Poem: Matisse Cut-Outs, and a nod to David Hockney

Matisse, The Parakeet and the Mermaid, 1952

I shared a poem with you last week – What the space holds. Writing that poem reminded me of the extraordinary Matisse cut-outs, imagining the negative spaces left when his scissors had finished thier task. I realised that I’d never shared with you a poem I wrote about those works…..

Tate Modern in London had a very beautiful exhibition some years ago, in 2014, of these late and astonishing cut-outs. I was deeply moved by what we saw and experienced. You can still buy the catalogue from The Tate – and other places too – if you’re interested. As ever, as a book that accompanies a major exhibition, it is a revealing and insightful exploration of the work.

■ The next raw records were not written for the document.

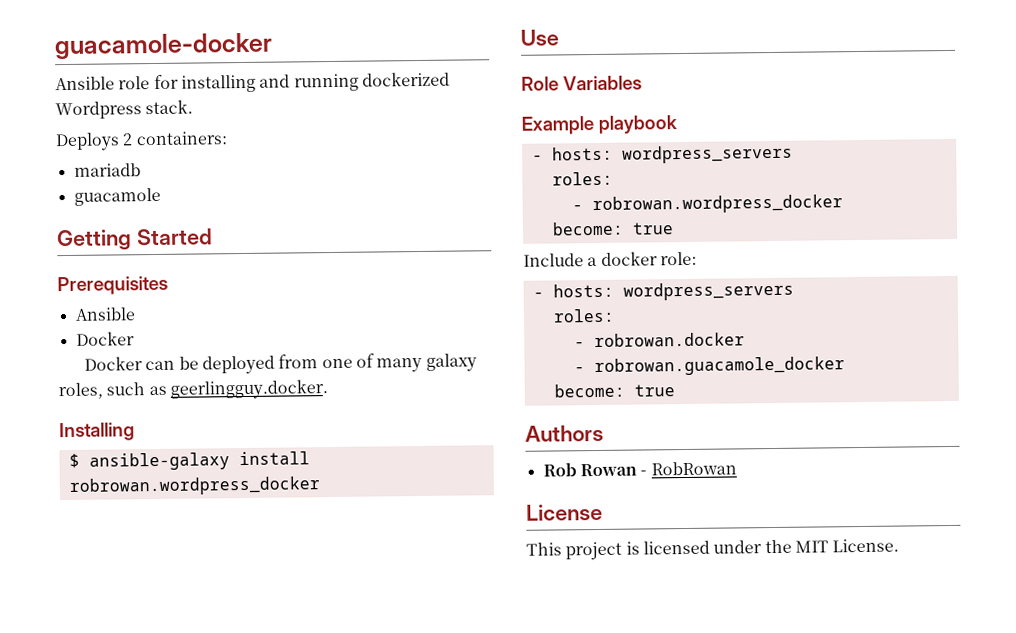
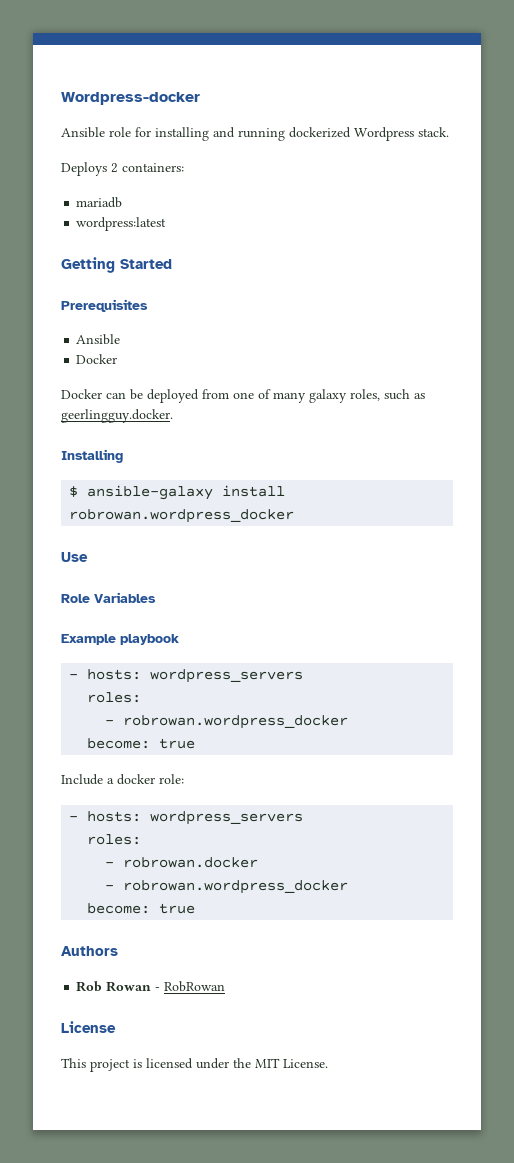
- guacamole-docker
+ Wordpress-docker
- guacamole
+ wordpress:latest
  - robrowan.docker
- - robrowan.guacamole_docker
+ - robrowan.wordpress_docker

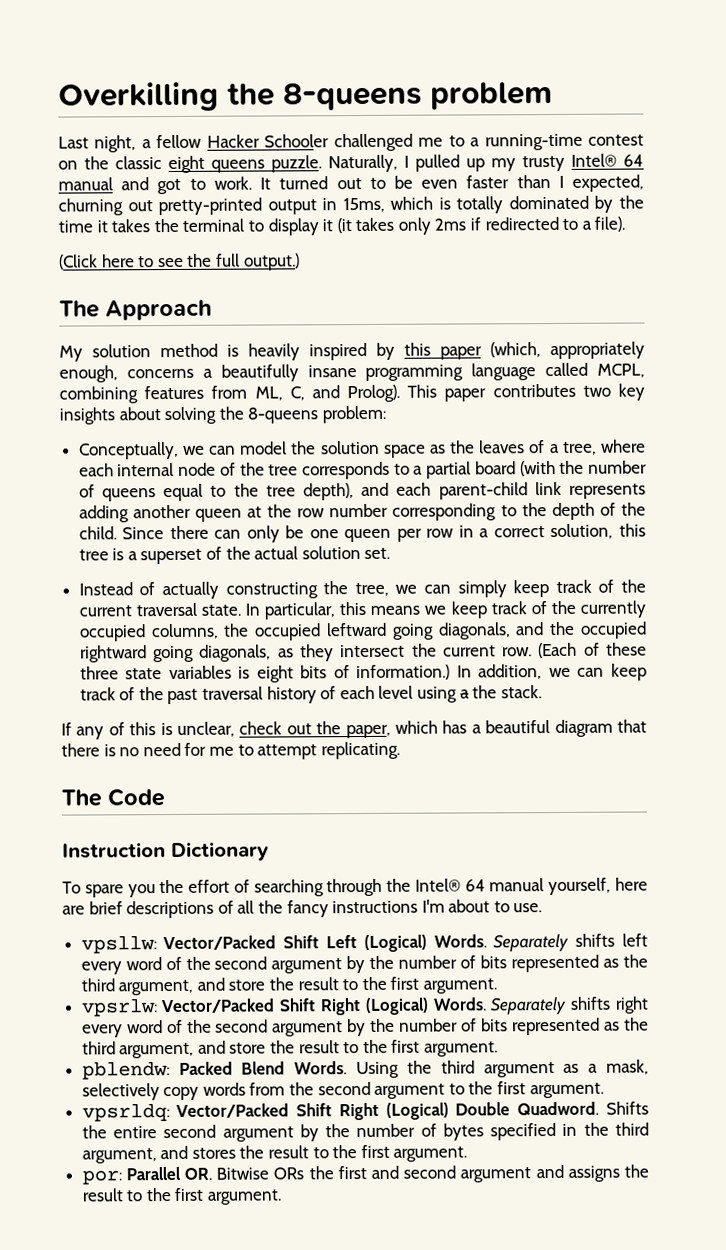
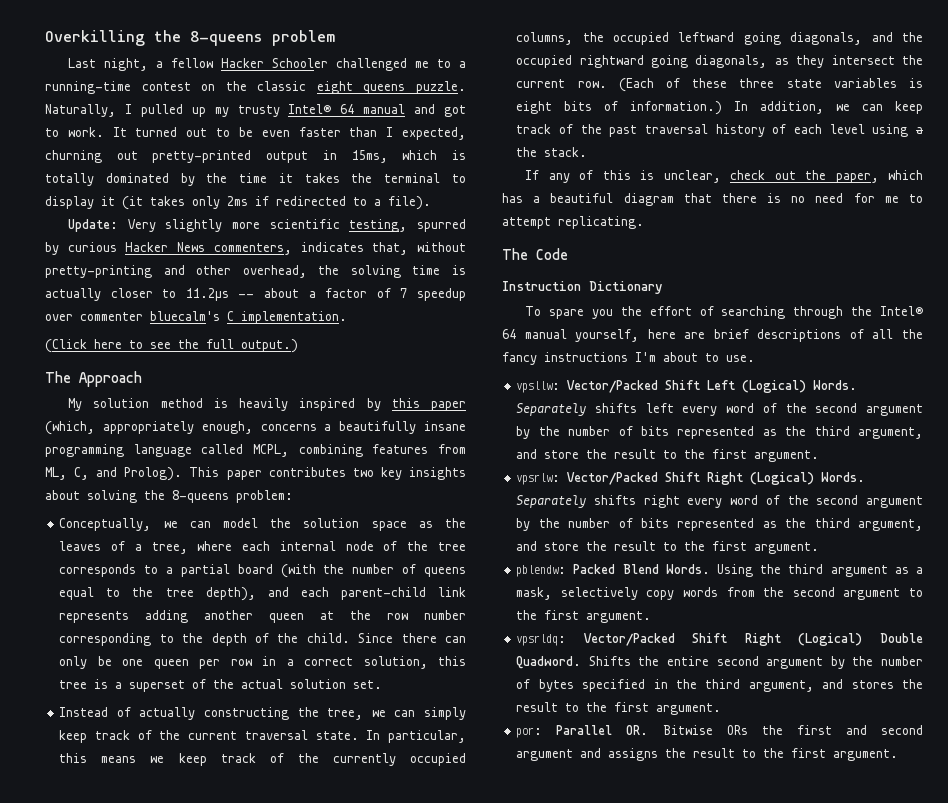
+ Update: Very slightly more scientific testing, spurred by curious Hacker News commenters, indicates that, without pretty-printing and other overhead, the solving time is actually closer to 11.2µs -- about a factor of 7 speedup over commenter bluecalm's C implementation.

A thing that struck me was the contrast between the photos of the frail but engrossed artist, towards the end of his life, and the vibrant, joyful celebration of life itself that the cut-outs embodied. The vitatlity of the art he created sang from the walls. Finding it hard to make art in the ways he had before, he developed this extraordinary technique to transform his relatively confined spaces into a paradise of form and colour.

I felt the deep wisdom of this response, this openness to beauty, to nature, to life as a whole. It seemed to offer a brightness that could illuminate our days.

Henri Matisse working on paper cut out. Undated photo. Getty images

Matisse Cut-Outs

The rooms are thick and warm
with people looking, in reverence.
There is a hush
as we move like pilgrims
through doorways
and spaces full of quiet light.

There are photographs of you, in bed,
or tucked in a chair, old and crumpled.
Yet, in your outstretched hand is that
long stick, tipped with charcoal,
drawing, drawing,
or a curling pile of paper at your feet,
unravelling from those black scissors.

When the outside became unreachable
you turned your rooms into a garden,
with swallows dancing on the walls,
and fig leaves, and pomegranates,
mermaids and stars.
You are covering your walls with
bright cut-outs that sway in the warm breeze,
lavender and myrtle, while you breathe deep. 

This is what you did
while pain nagged close,
while death grew closer.
You made the beauty
you could make.
You made joy visible.
You did not stop –
in the shadow of
so much destruction,
so much war-grief –
you kept the charcoal
and the scissors moving,
an Eden at your ending.

I thought again about this exhibition a few weeks ago when I went to the Lighroom at King’s Cross with my daughter to see David Hockney’s Bigger and Closer (not smaller and further away). I loved the way the projections immersed you in the work, especially the Spring pieces he’s been developing using an i-Pad. You felt the power and beauty of the trees bursing into life, the brightness of the green, the froth of the cow-parsley. I bought a book as a souvenir, Spring Cannot be Cancelled, which I’m currently reading. It’s particularly good at capturing the mood of lockdown in his Normandy studio, and the intensity of the observations of the arrival of spring that time of isolation and deep uncertainty generated.

I was wondering whether to couple these two art events together, I do hope Hockney has many more prolific years ahead to enrich us all. I do not mean to suggest that he is an artist at the end of his life. But it seems to me there is something in common between these two artists in the intensity, freedom and joy of their later work. There is a real clear-sightedness and poignancy in the appreciation of beauty, and an urgency too. There is a deep embodied wisdom and wonder which pours through to the viewer.

It reminds me of Mary Oliver’s “instructions for living a life”:

“Pay attention. Be astonished. Tell about it.”